Technological Innovations: MoE, Multi-Token Prediction, and the “Aha Moment”

Beyond the mixture of experts (MoE) architecture, which optimizes computational resources by activating only the necessary parts of the model and reducing GPU load, DeepSeek has introduced a significant innovation in step-by-step reasoning. The R1 model has demonstrated abilities similar to OpenAI’s O1 thanks to an advanced reinforcement learning system, enabling it to autonomously develop complex logical chains without the need for vast supervised datasets.

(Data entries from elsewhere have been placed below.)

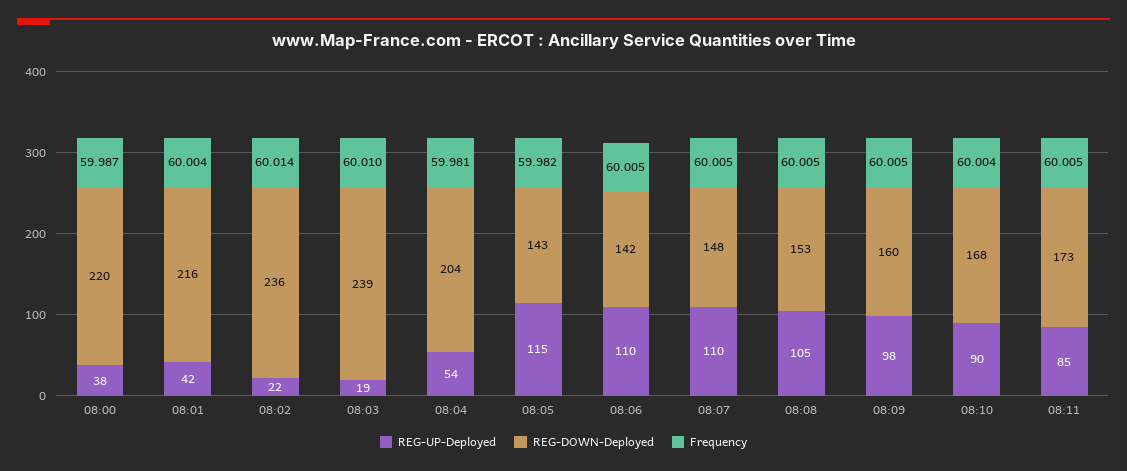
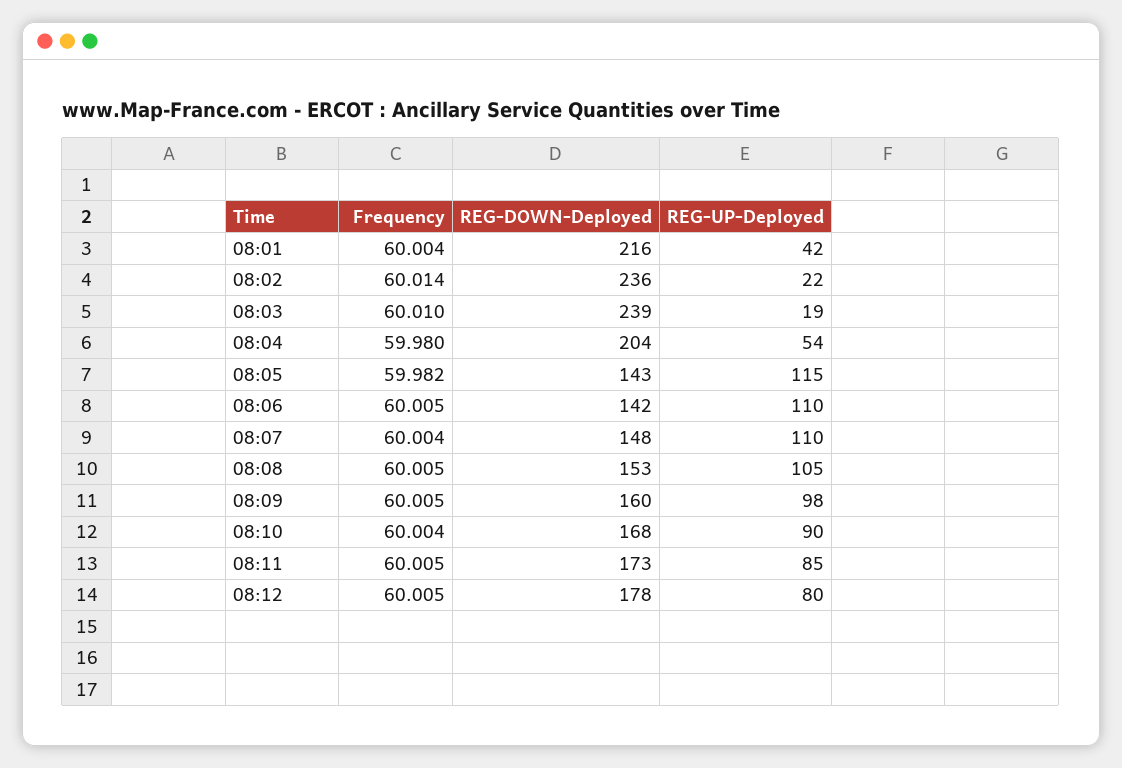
REG-UP-Deployed, 08:00: 38 -> none
REG-DOWN-Deployed, 08:00: 220 -> none
Frequency, 08:00: 59.987 -> none
Frequency, 08:04: 59.981 -> 59.98
Frequency, 08:07: 60.005 -> 60.004
Frequency, 08:12: none -> 60.005
REG-DOWN-Deployed, 08:12: none -> 178
REG-UP-Deployed, 08:12: none -> 80

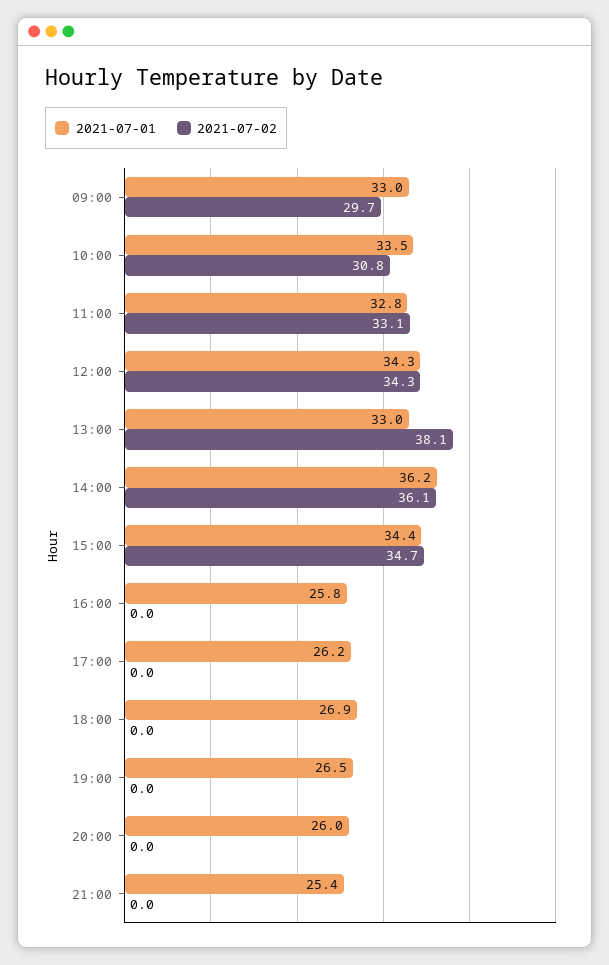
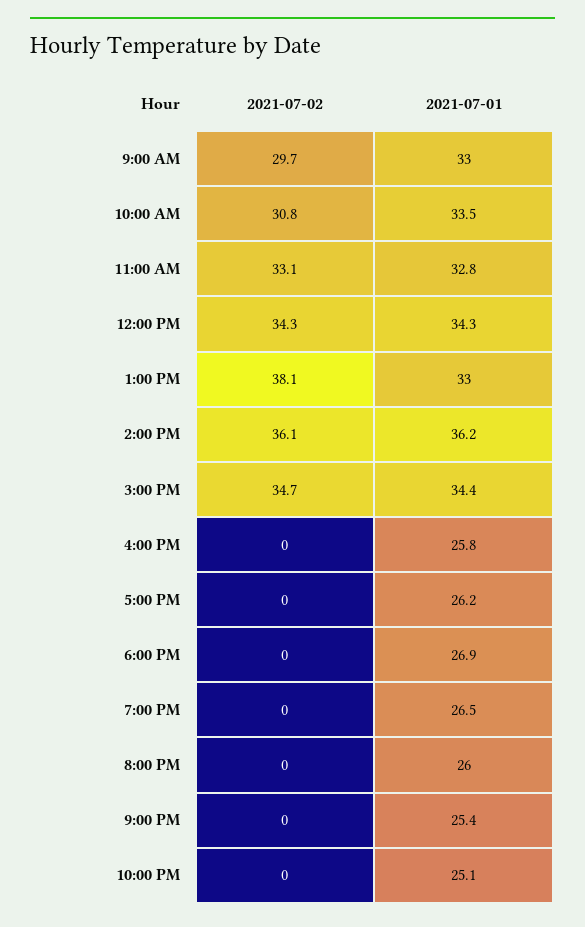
2021-07-02, 10:00 PM: none -> 0
2021-07-01, 10:00 PM: none -> 25.1

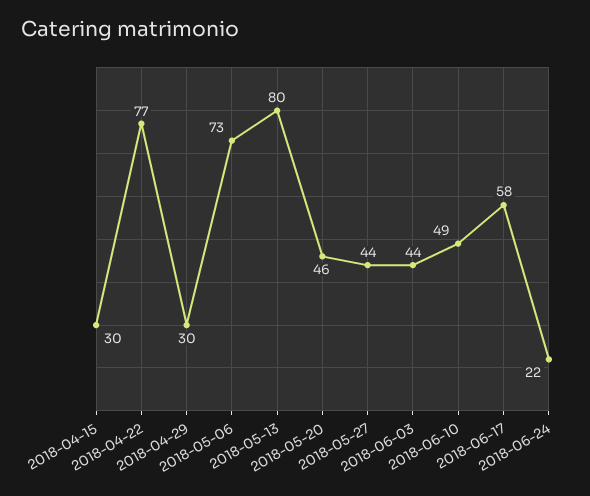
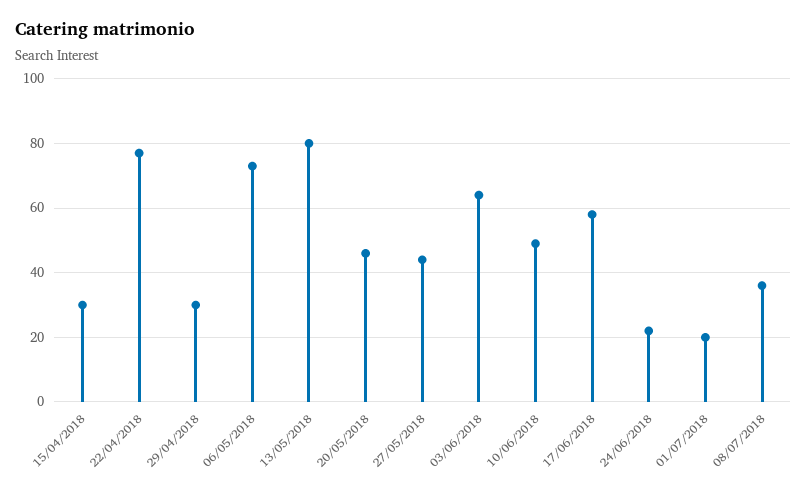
2018-06-03: 44 -> 65
01/07/2018: none -> 20
08/07/2018: none -> 35

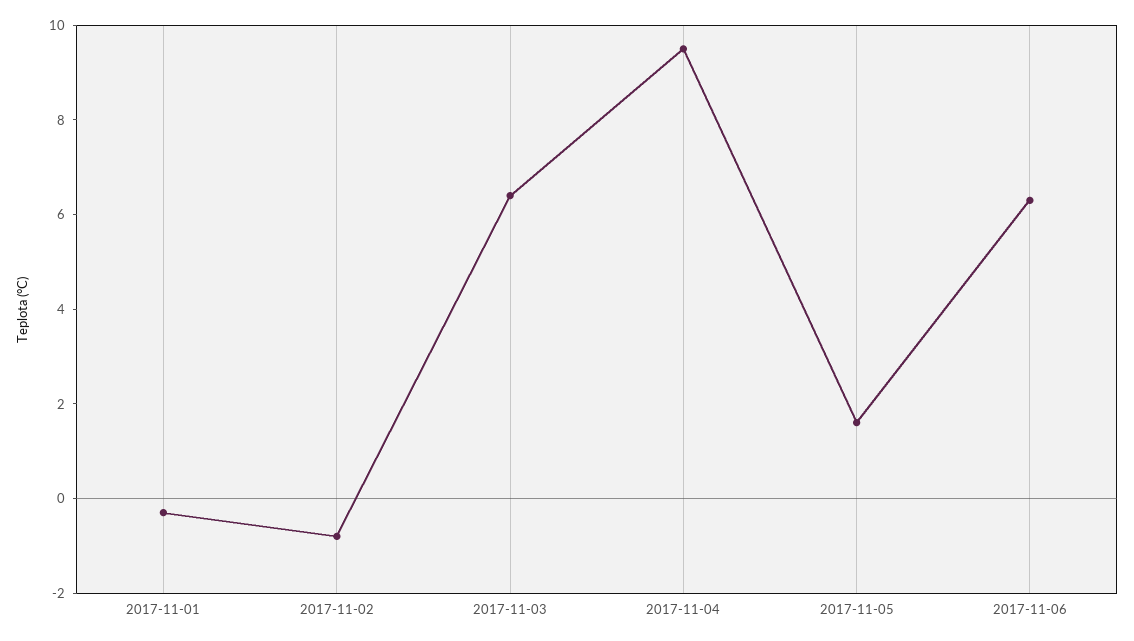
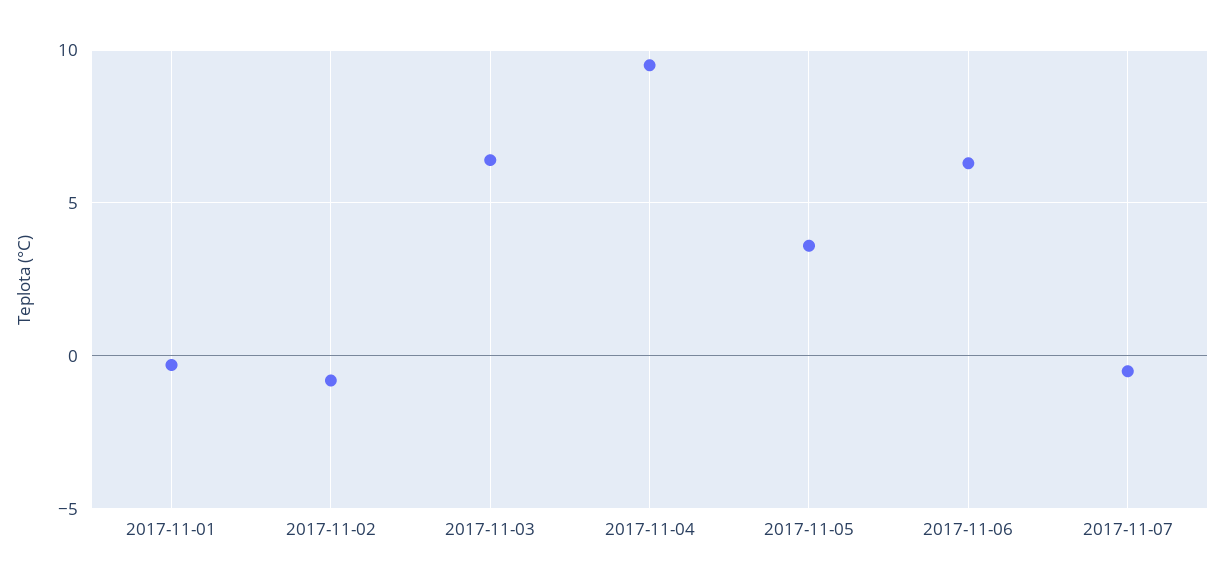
2017-11-05: 1.5 -> 3.5
2017-11-07: none -> -0.5

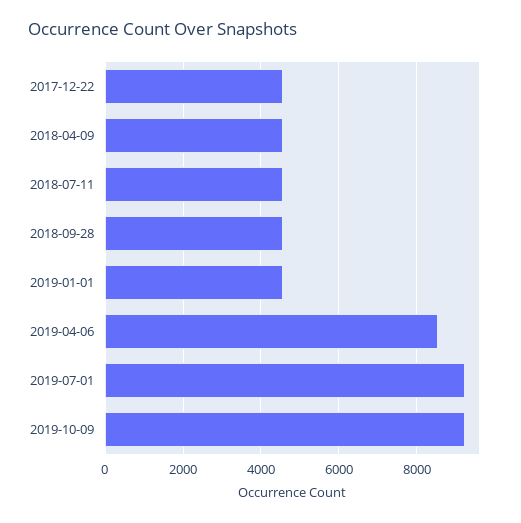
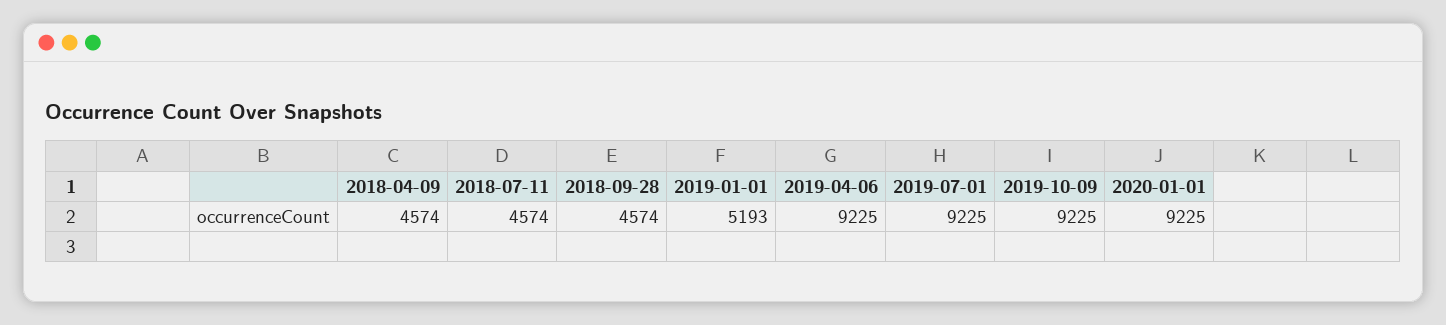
2017-12-22: 4600 -> none
2019-01-01: 4600 -> 5193
2019-04-06: 8600 -> 9225
2020-01-01: none -> 9225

Another key strength of DeepSeek-R1 is its use of a multi-token prediction system, allowing it to generate multiple tokens per cycle while maintaining high accuracy (85–90%), effectively doubling inference speed compared to traditional Transformer-based models. Additionally, DeepSeek’s MoE architecture has innovated load-balancing management, enabling the model to achieve impressive scalability: despite containing 671 billion parameters, only 37 billion are active during inference, making it possible to run on relatively affordable hardware, such as two Nvidia 4090 GPUs costing less than $2,000.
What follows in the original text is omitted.